ECJ: No strict interpretation of tax exemption for municipal cost-sharing arrangements
Is the supply of services by independent groups of people to their members VAT free without distorting competition? The European Court of Justice has commented on this issue in a request for a preliminary ruling from Spain regarding VAT exemption for municipal cost-sharing schemes. The judgment also has implications for the corresponding German exemption in Section 4 No. 49 of the Value Added Tax Act (VAT Act).
Key aspects of inter-municipal cooperations
Inter-municipal cooperation refers to voluntary, structured collaboration (partnership) between legally independent municipalities (cities, towns, counties) to perform tasks jointly. The objectives are cost savings, increase efficiency, pool skilled personnel, and improve the quality of services through synergy effects.
Background
In its judgment of 22 January 2026 on two joined cases, the ECJ commented on the requirements for VAT exemption in the area of cost-sharing groups. The relevant EU provision exempts services rendered by a group to its members if the group merely passes on the exact costs of those services to its members. However, the tax exemption is subject to the proviso that such exemption is not likely to cause distortion of competition.
This judgment also has an impact on the requirements for VAT exemption under Section 4 No. 29 VAT Act which is granted for „services provided by independent associations of persons resident in Germany, the members of which pursue non-commercial welfare activities, which are VAT exempt according to numbers 11b, 14 to 18, 20 to 25 or 27, vis-á-vis the members resident in Germany, provided that these services are used for the direct purposes of carrying out such activities and the association requests, from its members, only exact compensation of the respective part of the collective costs, provided that this VAT exemption does not lead to distortion of competition.“
The tax exemption under Section 4 No. 29 is meant to transpose Article 132(1)(f) of the VAT Directive into national law which Germany implemented as of 1 January 2020.
The ECJ decision in brief
The ECJ held Article 132(1)(f) of the VAT Directive
(1) to preclude a national legislation under which the supply of services by an independent group of persons cannot be classified as ‘directly necessary’ services where those services are necessary for the activity which is exempt from value added tax carried on by those persons, but are not exclusively linked to that activity on account of their general nature, and
(2) to preclude an interpretation of national legislation under which there is, as a matter of principle, a distortion of competition or a risk of distortion of competition where the services supplied by an independent group of persons to its members may, on account of their general nature, be used for any taxable activity and not exclusively for the exempt activity which they carry on.
Takeaway from the ECJ decision
The ECJ has now rejected a restrictive interpretation on two key points: First, the requirement of immediacy must not be interpreted too narrowly.
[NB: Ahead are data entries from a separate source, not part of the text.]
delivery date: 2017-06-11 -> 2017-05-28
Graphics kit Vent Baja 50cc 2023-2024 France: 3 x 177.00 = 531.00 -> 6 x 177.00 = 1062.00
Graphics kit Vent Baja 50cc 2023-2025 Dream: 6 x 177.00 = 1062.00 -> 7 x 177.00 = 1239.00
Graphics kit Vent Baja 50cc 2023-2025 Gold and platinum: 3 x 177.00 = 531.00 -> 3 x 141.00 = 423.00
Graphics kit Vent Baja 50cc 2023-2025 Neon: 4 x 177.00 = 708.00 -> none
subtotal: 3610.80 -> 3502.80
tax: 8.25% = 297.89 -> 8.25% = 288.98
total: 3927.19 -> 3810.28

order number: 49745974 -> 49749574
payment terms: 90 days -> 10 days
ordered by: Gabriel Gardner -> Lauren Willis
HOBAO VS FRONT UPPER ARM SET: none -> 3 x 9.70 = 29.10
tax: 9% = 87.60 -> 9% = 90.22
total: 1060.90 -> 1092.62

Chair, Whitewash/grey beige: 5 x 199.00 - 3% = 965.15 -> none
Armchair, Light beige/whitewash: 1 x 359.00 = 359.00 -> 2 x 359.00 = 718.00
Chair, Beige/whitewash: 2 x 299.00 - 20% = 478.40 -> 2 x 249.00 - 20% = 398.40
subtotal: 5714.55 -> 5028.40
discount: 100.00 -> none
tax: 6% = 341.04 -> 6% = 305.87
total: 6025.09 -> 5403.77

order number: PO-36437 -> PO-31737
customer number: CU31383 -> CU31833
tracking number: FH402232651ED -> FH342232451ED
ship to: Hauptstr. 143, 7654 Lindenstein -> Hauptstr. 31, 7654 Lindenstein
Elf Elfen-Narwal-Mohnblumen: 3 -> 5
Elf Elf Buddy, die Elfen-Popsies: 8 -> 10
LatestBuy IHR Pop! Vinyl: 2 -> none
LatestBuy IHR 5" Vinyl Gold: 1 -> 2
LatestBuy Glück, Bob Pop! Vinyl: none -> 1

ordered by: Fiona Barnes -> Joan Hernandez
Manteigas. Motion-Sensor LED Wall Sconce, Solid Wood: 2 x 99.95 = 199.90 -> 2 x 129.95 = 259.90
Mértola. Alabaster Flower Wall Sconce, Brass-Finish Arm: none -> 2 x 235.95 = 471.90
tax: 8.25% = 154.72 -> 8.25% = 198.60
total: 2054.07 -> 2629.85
Secondly, the Court made it clear that distortion of competition must be proven in concrete terms. The mere possibility of distortion of competition or an abstract risk assessment is not sufficient to deny exemption. In summary, the current ECJ decision is likely to significantly expand the scope of tax exemption for cost-sharing communities under Section 4 No. 29 of the VAT Act.
The tax administration currently takes a different view: For numerous legal entities under public law, the decision offers considerable potential for restructuring as the tax authorities are so far interpreting the VAT exemption in Section 4 No.49 in a strict sense as outlined in their letter of opinion dated 19 July 2022:
“Other services provided by a group of persons to the respective member must be used directly by the member to carry out the beneficial purposes. Activities that merely indirectly serve to carry out non-taxable or tax-exempt transactions by the members or are obtained by the members for such purposes (e.g., general administrative services) are not covered by the exemption as they merely promote these activities. In view of the intention and purpose of the exemption to compensate for competitive disadvantages vis-à-vis market participants only a restrictive interpretation of the competition clause can be taken into consideration which counteracts abuse and does not restrict the application of Section 4 No. 29 VAT Act in a manner contrary to its purpose.
Those affected should review their existing structures in light of the ECJ decision. Depending on the circumstances of the case, they may be able to invoke EU law directly.
Source:
ECJ, judgment of 22 January 2026 in the joint cases C-379/24 and C-380/24 Agrupació de Neteja Sanitària, AIE and Educat Serveis Auxiliars SCCL.